Oppenheimer Park Film Program

Every Tuesday at 2pm, in the field house of the Oppenheimer Park, documentary and experimental films are screened, followed by a group conversation. The intention is to create a space where everyone can enjoy a beautiful and politically valuable film and share their experience in a critical way. We have had twelve screenings, and we expect to continue the program during the spring and the summer.

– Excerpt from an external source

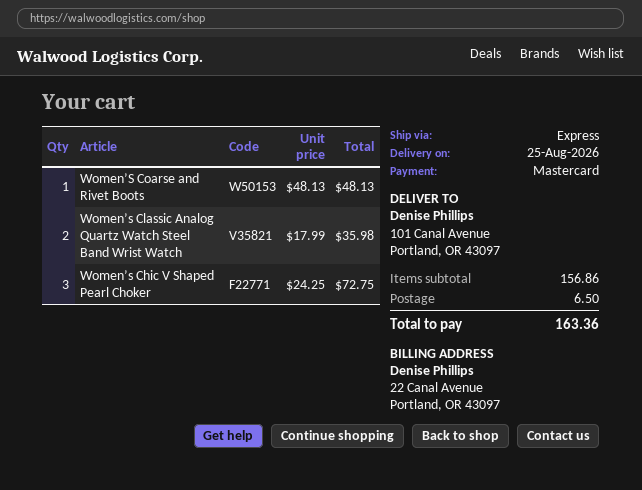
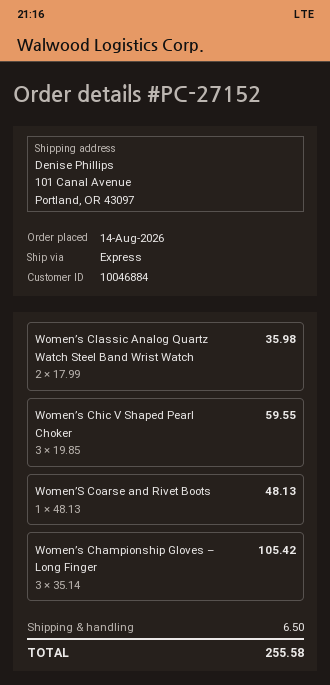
Women’s Chic V Shaped Pearl Choker: 3 x 24.25 = 72.75 -> 3 x 19.85 = 59.55
Women’s Championship Gloves – Long Finger: none -> 3 x 35.14 = 105.42
total: 163.36 -> 255.58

I’m a filmmaker from Mexico now living in Vancouver and doing a Master in Fine Arts at Simon Fraser University. My films deal with events or situations that deeply affect me. I have been making documentaries since 2005, when I directed “Under the Ground” about the harsh working conditions of the miners of my hometown of Pachuca. I also made “The Infinite Border”, about Central American migrants who go through Mexico on their way to the USA, and “Lessons for a War”, about the resistance of the Ixil people in Guatemala against displacement.

I believe cinema has the possibility to bring our deepest memories and longing desires to the present moment. Their expression is constantly repressed by the arbitrary way the world is constructed through the tyranny of economic relations.

Knowing that the park is an important gathering point and a sacred space for many diverse communities that have been displaced, I started talking with some of the residents about creating a film there. Not a film about them, but rather a film with them. The film will not try to change the life of anyone. It will be not based on rewards, nor on conditions that the participants change habits such as drug-use or alcohol consumption.

The main goal is just to create a film, in an egalitarian space that allows the direct and creative participation of all involved. We will address the deepest concerns and hopes of the people involved using an aesthetically powerful form.

My intent is to bring the expertise of a group of film technicians to portray the memories and desires of the participants, challenging the order of things and creating a socially valuable film.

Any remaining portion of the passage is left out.